TransGlobe Petroleum Egypt Inc., the Calgary firm’s wholly owned subsidiary, will participate in the project, in Egypt’s Nuqra oil property, with Quadra Resources Corp. and Rampex Petroleum International.
This project, involving two local companies (TransGlobe and Quadra Resources) and a firm headquartered in Cairo (Rampex) is just one example of how the oil and gas business has become a global village.
Suncor Squares Off
Alberta Energy Minister Murray Smith will be stuck in something far worse than the tar sands if Suncor Energy Inc. can back up its claims in the $250-million lawsuit it has filed against Smith and the Alberta government.
In a lawsuit filed with Alberta Court of Queen’s Bench, Suncor claims that Department of Energy officials “provided reassurance . . . both express and implied” that the firm’s $630-million Firebag oilsands project north of Fort McMurray would be treated as an “expansion” project when it came to how much royalties Suncor would have to pay.
But Suncor then found out, after having already spent hundreds of millions of dollars on Firebag, that the province would treat the development as a “new” project for royalty purposes, the company claims.
The allegations have not been proved in court.
The distinction is crucial because, if the province considered Firebag to be an expansion of Suncor’s original oilsands plant, the firm would have to pay only the minimum royalty rate of one per cent of gross revenues. But Suncor doesn’t get that cheaper royalty rate since the government treats Firebag as a new project.
As a result, Suncor, which maintains that Firebag is an expansion project, is expected to owe $200 million more in royalties this year than the $33 million it paid in 2003.
But unless Suncor has that “express” reassurance from the government in writing that Firebag would be treated as an expansion project, it’s hard to see the company winning the argument that Firebag is, technically, an expansion.
For one thing, Firebag uses different technology – steam-assisted gravity drainage – to extract the bitumen compared with Suncor’s older operation, which is an open-pit mine.

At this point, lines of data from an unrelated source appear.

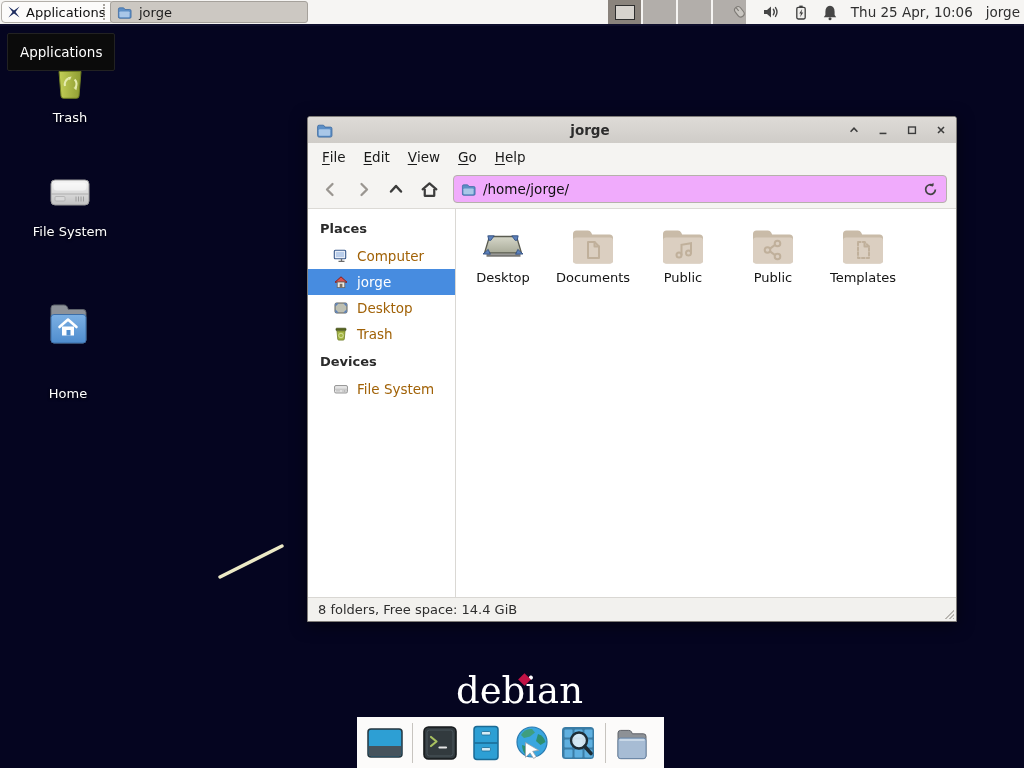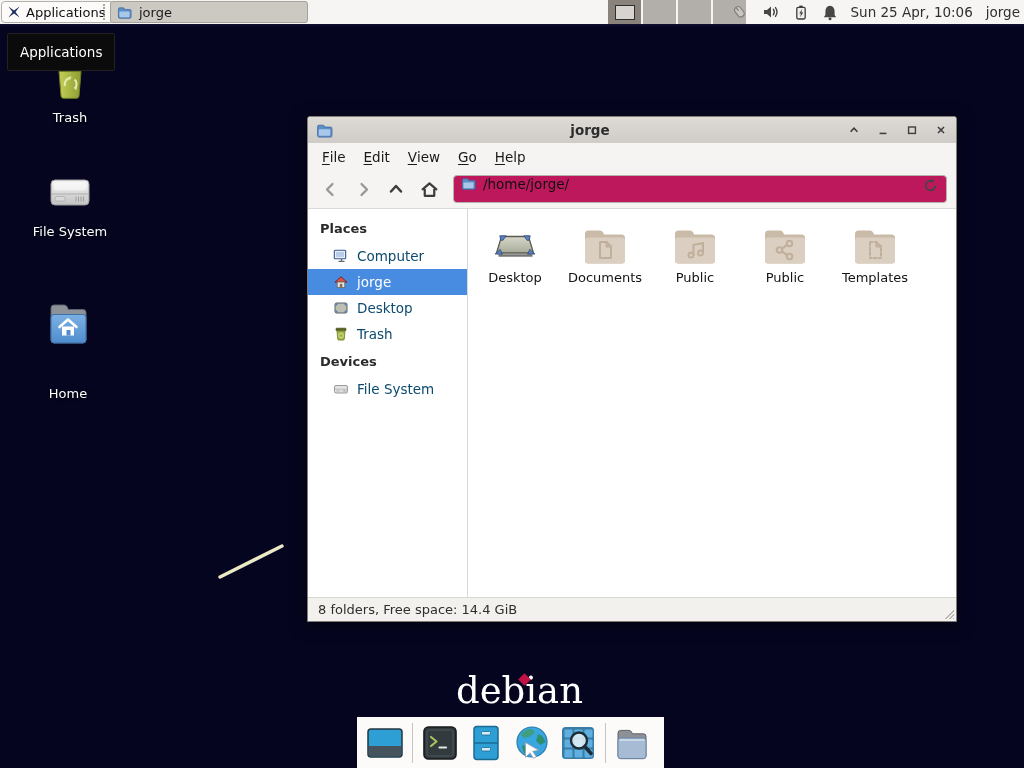--- a/index.html
+++ b/index.html
@@ -53,28 +53,28 @@
               display:flex; align-items:center; padding:0 8px; flex-shrink:0; }
   .title { flex:1; text-align:center; font-weight:bold; font-size:13.5px; color:#2c2c2c; }
   .wctrls { display:flex; align-items:center; gap:15px; }
   .wbtn { width:14px; height:14px; display:grid; place-items:center; }
   .menubar { height:27px; background:#f5f4f2; display:flex; align-items:center; padding:0 5px; flex-shrink:0; }
   .mitem { padding:0 9px; font-size:13.5px; color:#191919; height:100%; display:flex; align-items:center; }
   .mn { text-decoration:underline; text-underline-offset:2px; }
   .toolbar { height:39px; background:#f5f4f2; border-bottom:1px solid #dcdad6;
              display:flex; align-items:center; padding:0 9px; gap:7px; flex-shrink:0; }
   .navbtn { width:26px; height:26px; display:grid; place-items:center; }
-  .pathbar { flex:1; height:28px; background:#be185d; border:1px solid #b5b1ab; border-radius:4px;
-             display:flex; align-items:flex-start; gap:7px; padding:0 7px; margin-left:4px; }
+  .pathbar { flex:1; height:28px; background:#f0abfc; border:1px solid #b5b1ab; border-radius:4px;
+             display:flex; align-items:center; gap:7px; padding:0 7px; margin-left:4px; }
   .pathtext { flex:1; font-size:13.5px; color:#0f0f0f; }
   .wbody { flex:1; display:flex; background:#fff; overflow:hidden; }
-  .sidebar { width:160px; border-right:1px solid #dad8d4; padding-top:8px; flex-shrink:0; background:#fff; }
+  .sidebar { width:148px; border-right:1px solid #dad8d4; padding-top:8px; flex-shrink:0; background:#fff; }
   .shead { padding:4px 12px 7px; font-weight:bold; font-size:13px; color:#2b2b2b; }
   .srow { height:26px; display:flex; align-items:center; gap:8px; padding-left:25px;
-          font-size:13.5px; color:#0c4a6e; }
+          font-size:13.5px; color:#a16207; }
   .srow.sel { background:#478ce0; color:#fff; }
   .files { flex:1; padding:12px 0 0 2px; display:flex; flex-wrap:wrap; align-content:flex-start; }
   .fcell { width:90px; height:96px; display:flex; flex-direction:column; align-items:center; }
   .fcell svg { margin-top:3px; }
   .flabel { margin-top:4px; font-size:13px; color:#141414; }
   .statusbar { height:24px; background:#f2f1ee; border-top:1px solid #d9d7d3; display:flex;
                align-items:center; padding:0 10px; font-size:13px; color:#2e2e2e;
                position:relative; flex-shrink:0; }
   .grip { position:absolute; right:2px; bottom:2px; width:12px; height:12px;
           background:
@@ -419,21 +419,21 @@
         </svg>
       <svg width="16" height="17" viewBox="0 0 16 17">
         <rect x="6.3" y="1.6" width="3.4" height="2" fill="#3d3d3d"></rect>
         <rect x="3.8" y="3.4" width="8.4" height="11.6" rx="1.4" fill="#efeeec" stroke="#3d3d3d" stroke-width="1.3"></rect>
         <path d="M9.2 5 6.3 9.4 H8 L7.1 13.2 10.2 8.5 H8.4 Z" fill="#3d3d3d"></path>
         </svg>
       <svg width="16" height="17" viewBox="0 0 16 17">
         <path d="M8 1.8 q4.6.5 4.6 6 v3.2 l1.6 2.2 H1.8 L3.4 11 V7.8 q0-5.5 4.6-6 Z" fill="#464646"></path>
         <circle cx="8" cy="14.8" r="1.5" fill="#464646"></circle>
         </svg>
-      <span>Sun 25 Apr, 10:06</span>
+      <span>Thu 25 Apr, 10:06</span>
       <span>jorge</span>
     </div>
   </div>
 
   <div class="tooltip">
     <span>Applications</span>
   </div>
 
   <div class="dock">
     <div class="ditem">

As well, Firebag is located about 40 kilometres from the company’s original plant. Suncor argues that the two operations are “connected physically” because both provide bitumen for upgrading.
Just for comparison’s sake, the $250 million Suncor is claiming in damages (if there’s no change in the royalty decision) is $47 million more than the company’s second-quarter earnings of $203 million.
In Energy We Trust Penn West Petroleum Ltd. is making shareholders shiver with its cold feet when it comes to converting to an income trust.
But maybe the company has been reading a couple of recent investor reports that pour some very chilly water on the oil and gas trusts.
One report says that Bill Wheeler, president of Vancouver-based Leith Wheeler Investment Counsel Ltd., is warning clients that higher interest rates would drive investors away by reducing the trusts’ valuations, and lower commodity prices could dry up cash distributions to trust unitholders.
The 28 Canadian income trusts, the fastest-growing class of oil and gas enterprises, have a combined market capitalization of about $30 billion.
But Kate Warne also doesn’t like them much. Warne is the Canadian market strategist for the St. Louis, Mo.-based Edward Jones chain of 9,000 stockbroker offices across Canada, the U.S. and the U.K.
She believes the trusts are too risky for investors who need stable income streams for long periods, such as pensioners, because their cash distributions will suffer if oil and gas prices fall.
Still, for the trusts that manage to grow by acquiring new production – since they don’t explore to find new reserves – the short-term future looks pretty good.
Vermilion Energy Trust, for example, saw its second-quarter profit jumped to $79.9 million from $30.7 million a year ago. Earnings like that aren’t going to scare many investors away.